Gladstone locals return to region for lifestyle and family

GLADSTONITES are coming home, according to a recent study conducted by the Regional Australia Institute.

Despite reports last week telling us a percentage of people in Gladstone couldn't wait to leave, this study showed that while people in their late teens and early 20s were more likely to move to the big smoke, people aged 25-44 were finding their way home.

Between 2010-2011, more than 37,000 people moved from Brisbane to regional Queensland, with the largest group moving to Central Queensland.

Institute general manager of research and policy Jack Archer describes these people as "returners" and suggests that lifestyle and priority changes are common factors when people decide to move or stay.

"I think it's about changing priorities in your life," he said. "When you're young you want to study or to live in a city, but when you get older and want to have kids or get married, then you would want to move back home closer to your family."

Mr Archer believes the biggest issue "returners" face when deciding to move is their career.

"There is a range of drawbacks," he said. "The biggest thing people have to work through is where they're going with their career.

"They either decide to stay in the city and work their way up the corporate ladder or move to a region and start a business. They need to figure out how to achieve their career goal in a regional area."

Ray White director Andrew Allen said people need not worry about regional areas having a negative career impact.

"There are many people who move to a regional locality in order to climb the corporate or institutional ladder faster," he said.

"Taking a job in 'the bush' for a few years is often well received by potential employers.

"Although Gladstone may not have everything that the capital cities can offer, the town is easy to get around, has a more relaxed atmosphere and what most consider to be the best climate anywhere in the world.

"The sporting and recreation facilities here are also among the best of any regional city in Australia."

Mr Allen has seen an increase in locals returning since the rent crisis calmed.

"A fair proportion of our inquiries for rental properties are coming from this category of people," he said.

Janet O’Brien and her kids Tom, 16, and Jane, 14, are happy to be living in Gladstone.
Janet O’Brien and her kids Tom, 16, and Jane, 14, are happy to be living in Gladstone.

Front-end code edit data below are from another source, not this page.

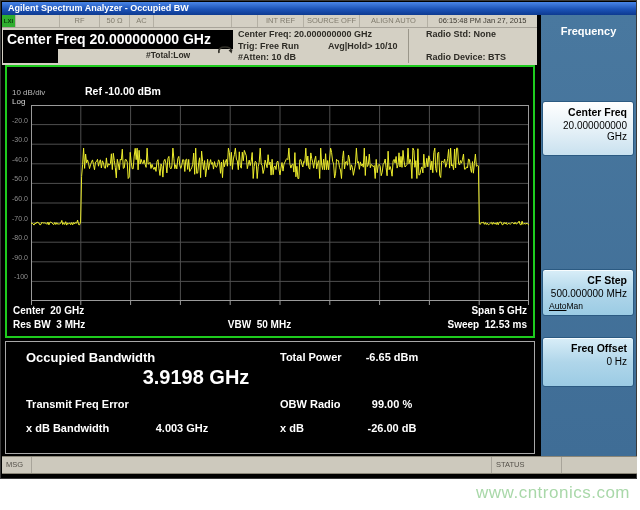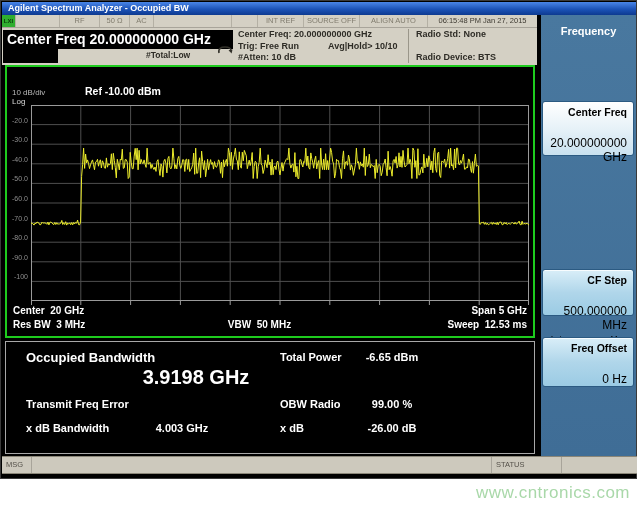"Radio Std: None" .col3 { padding-left: 7px -> 17px }
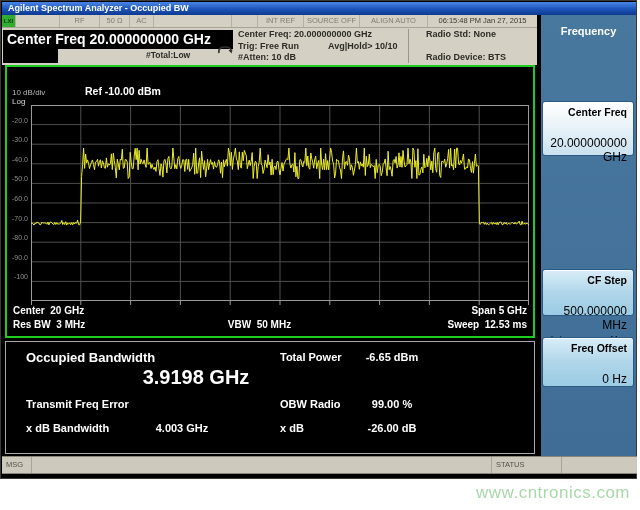"20.000000000 GHz" .skey .kvalue { font-size: 12px -> 10px; margin-top: 18px -> 2px }
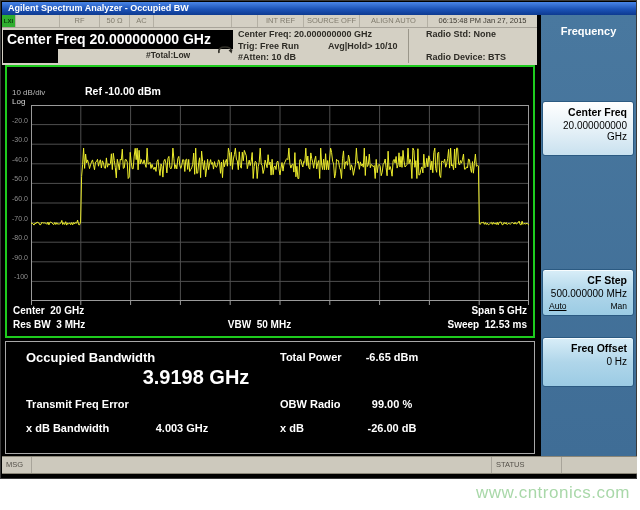"Auto" .automan { justify-content: space-between -> flex-start }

Luka Kauzlaric

Family an important part of support network

JANET O'Brien says there's no place she'd rather be than Gladstone.

"I went to Brisbane after Grade 12 to study and stayed there for about seven years, and then I was based out of London for three years," she said.

Janet and her husband Colin had been living in Townsville and started their family, but decided to move closer to friends and family in Brisbane or Gladstone.

"We ended up moving here because Colin had gotten a job offer here, and we've really enjoyed it," Janet said.

"Gladstone is a great place to raise kids."

But there are drawbacks to living in a regional area.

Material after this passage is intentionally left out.